Still, Ortiz is keeping himself in shape. He weights 230 pounds currently, which is only four pounds up from where he was fight night against Sonnen. You get the sense he would love to continue fighting if he could, but that he’s made peace with the idea that he can’t.
Yet even as he gets adjusted to life outside of fighting, that’s the one name that Ortiz hasn’t gotten out of his head: Sonnen. The “Gangsta from West Linn,” who fights June 24 against his other nemesis Wanderlei Silva.
Ortiz says if he fights again, it’ll be against Sonnen in an unsanctioned bout, taking place wherever he happens to cross him, whatever time of day.
“That guy has not shut his mouth up about me,” he says. “And the next time I see him he better put his hands up, because there’s going to be a fight. “I didn’t think I could dislike anybody more than I did Stephan Bonnar, but I think I just have with Chael Sonnen.”

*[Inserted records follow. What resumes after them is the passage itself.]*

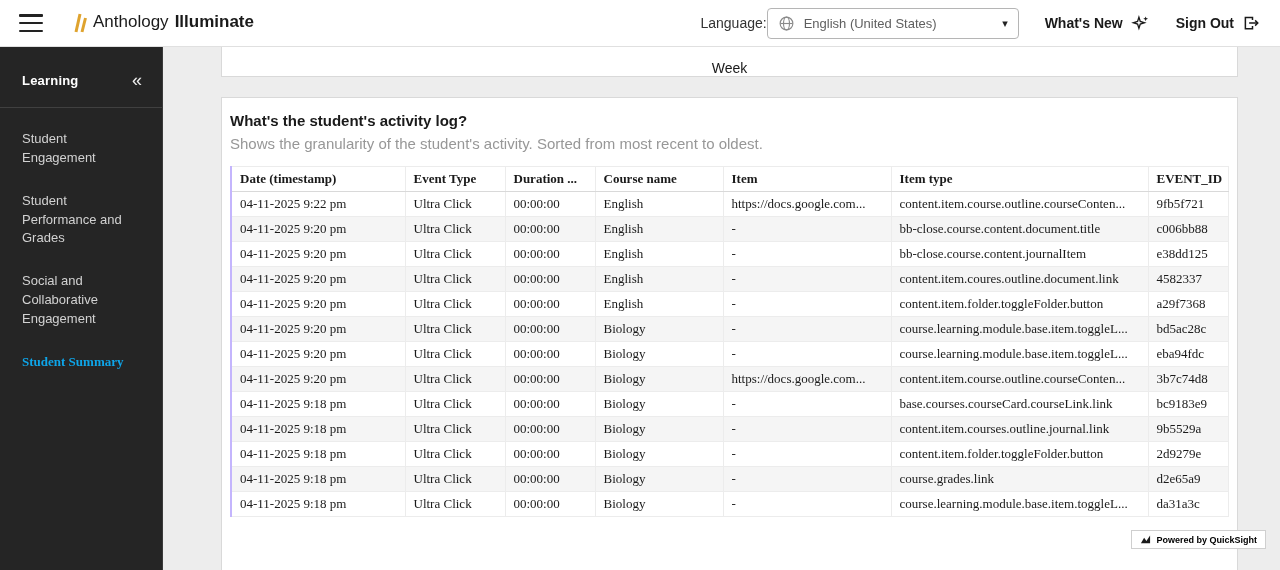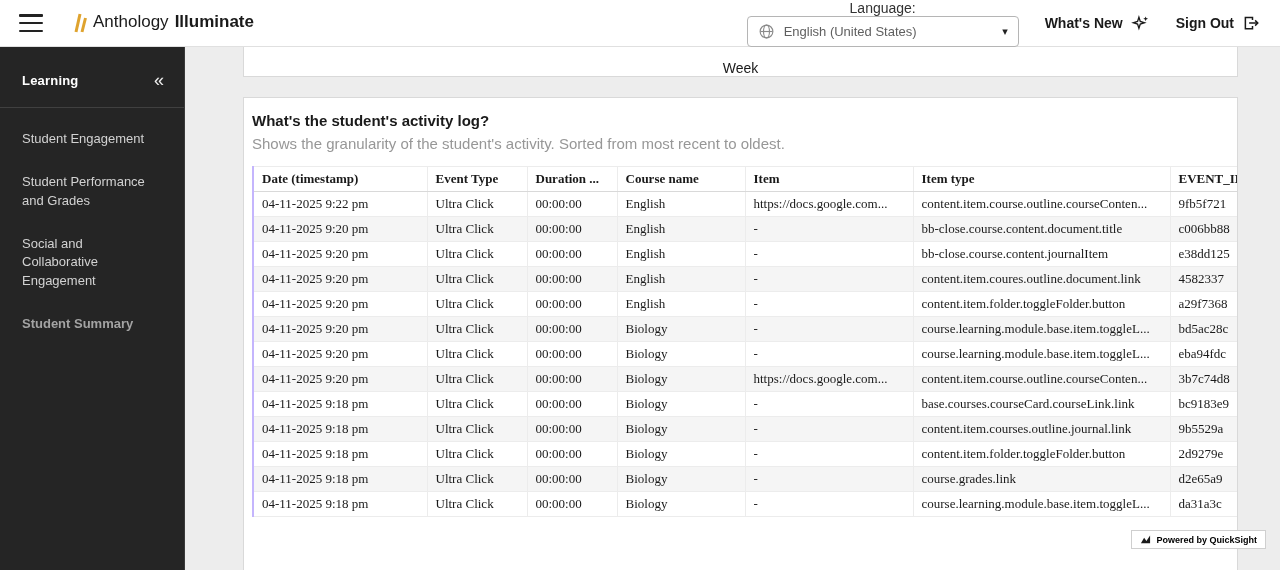--- a/index.html
+++ b/index.html
@@ -19,7 +19,7 @@
   .brand { display:flex; align-items:flex-start; gap:6px; margin-left:28px; font-size:17px; color:#1a1a1a; }
   .brand .bold { font-weight:700; }
   .topbar-right { margin-left:auto; display:flex; align-items:center; gap:26px; }
-  .lang-group { display:flex; align-items:center; gap:0;flex-direction:column; }
+  .lang-group { display:flex; align-items:center; gap:0; }
   .lang-label { font-size:14px; color:#333; }
   .lang-select {
     width:272px; height:31px; border:1px solid #b5b5b5; border-radius:4px; background:#fff;

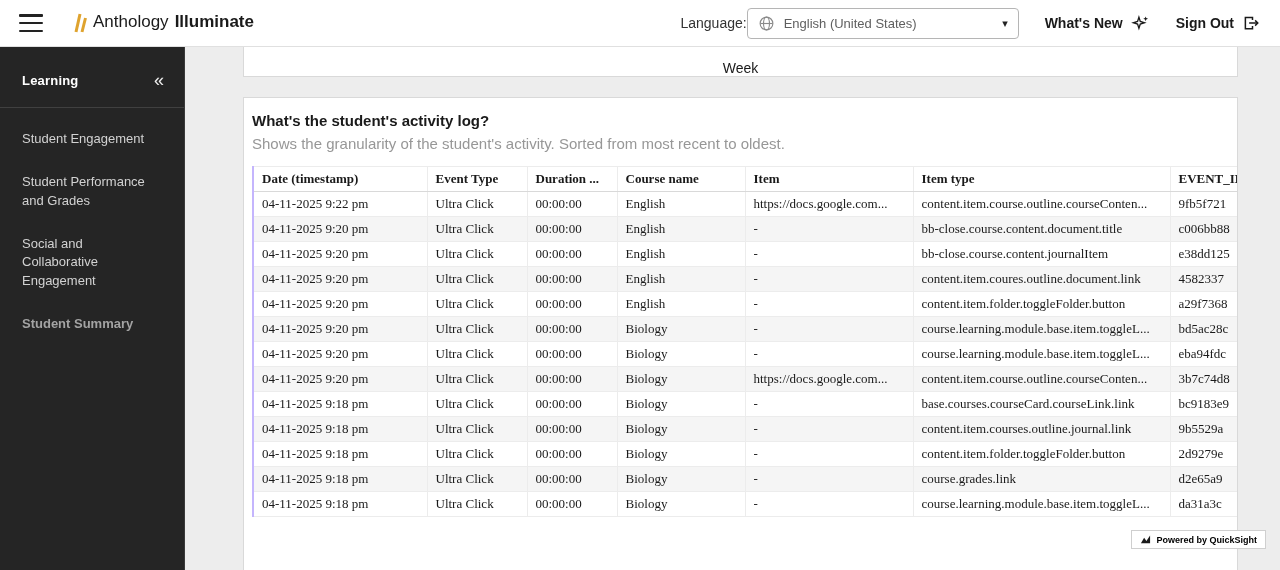--- a/index.html
+++ b/index.html
@@ -22,7 +22,7 @@
   .lang-group { display:flex; align-items:center; gap:0; }
   .lang-label { font-size:14px; color:#333; }
   .lang-select {
-    width:272px; height:31px; border:1px solid #b5b5b5; border-radius:4px; background:#fff;
+    width:252px; height:31px; border:1px solid #b5b5b5; border-radius:4px; background:#fff;
     display:flex; align-items:center; gap:9px; padding:0 10px; cursor:pointer;
   }
   .lang-select .globe { color:#8a8a8a; display:flex; }

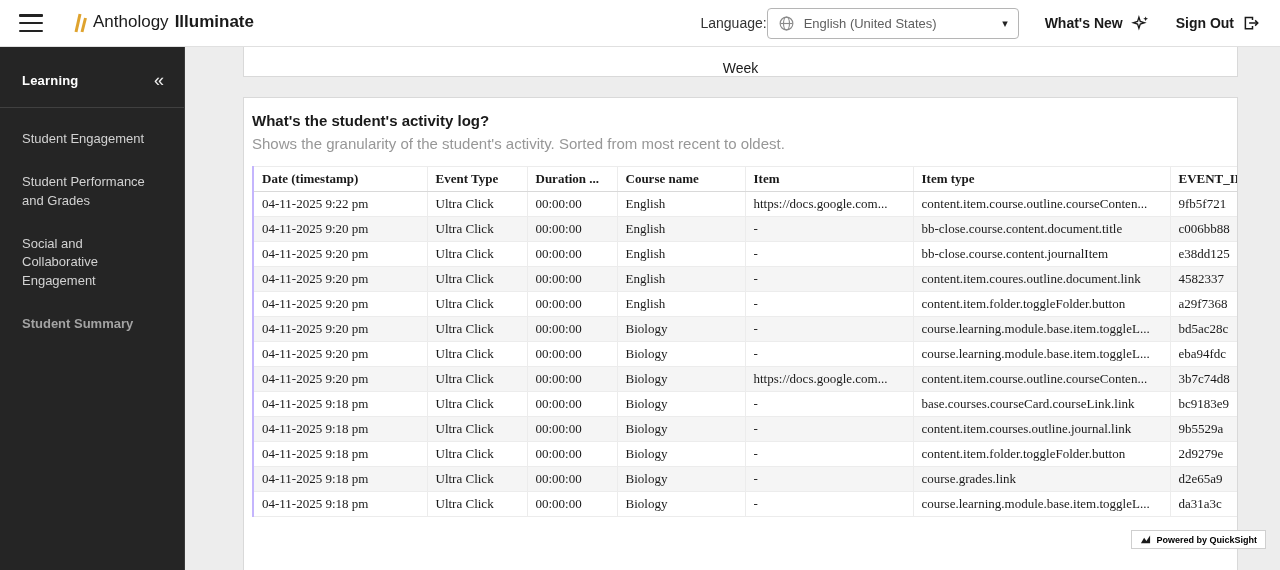--- a/index.html
+++ b/index.html
@@ -32,7 +32,7 @@
   
   .layout { display:flex; height:523px; }
   .sidebar {
-    width:185px; flex-shrink:0; background:#252525; color:#d6d6d6;
+    width:163px; flex-shrink:0; background:#252525; color:#d6d6d6;
     border-right:1px solid #3a3a3a;
   }
   .sidebar-header { display:flex; align-items:center; justify-content:space-between; padding:24px 16px 18px 22px; }

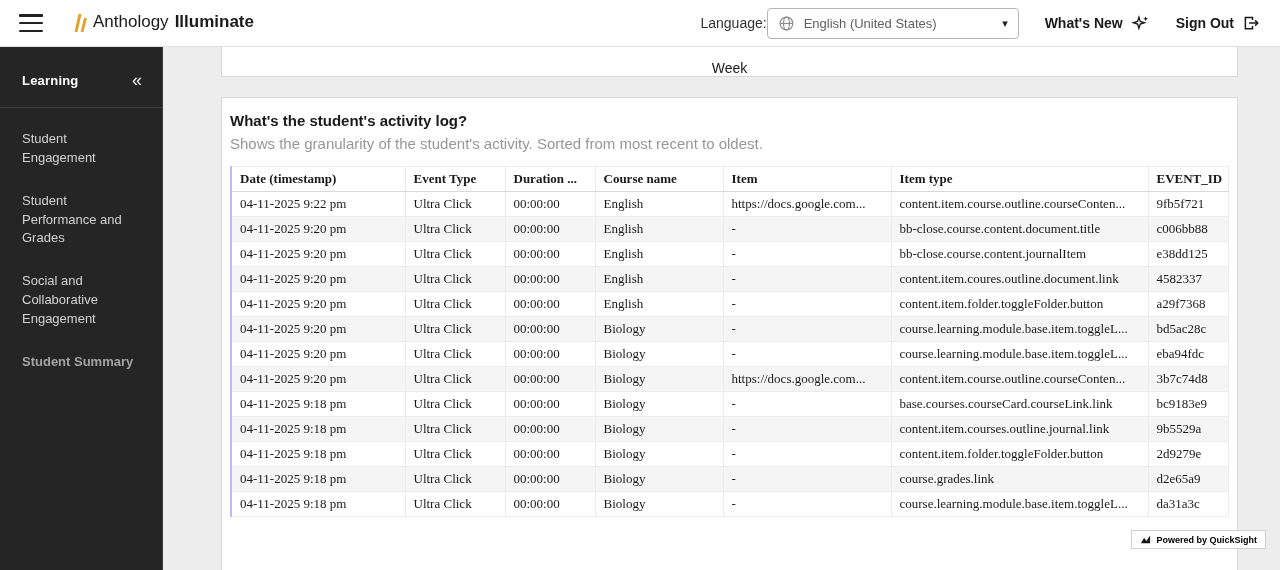--- a/index.html
+++ b/index.html
@@ -41,7 +41,7 @@
   .sidebar-divider { border-bottom:1px solid #404040; }
   .sidebar-nav { padding-top:10px; }
   .nav-item { padding:12px 28px 12px 22px; font-size:13px; line-height:1.45; color:#d2d2d2; cursor:pointer; }
-  .nav-item.active { font-weight:700; color:#a3a3a3; }
+  .nav-item.active { font-weight:700; color:#0ea5e9;font-family:Liberation Serif, serif; }
   
   .content { flex:1; position:relative; padding:0 42px 0 58px; overflow:hidden; }
   .week-panel {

“You’ve got to win. You see guys like Chael Sonnen who is nothing but mouth. But you’ve got to win, that’s what it’s about. In my career, yeah I had a mouth on me, but I backed it up come fight time.”
The Ortiz of today can’t help but reflect on that youthful Ortiz of then, the one that ruffled so many feathers and crawled under so many people’s skin. Perhaps none so more than his former manager, Dana White, who he says he has buried the hatchet for good.
“Yeah, I’d have to say yes [we did bury the hatchet],” he says. “We briefly spoke, and it seemed like the old Dana. I guess we kind of both said life is too short to hate as much as we have. It’s one of those things man. I’ve learned, why waste my time with hating somebody when I can just forget about it and let life go on? I’ve done that.”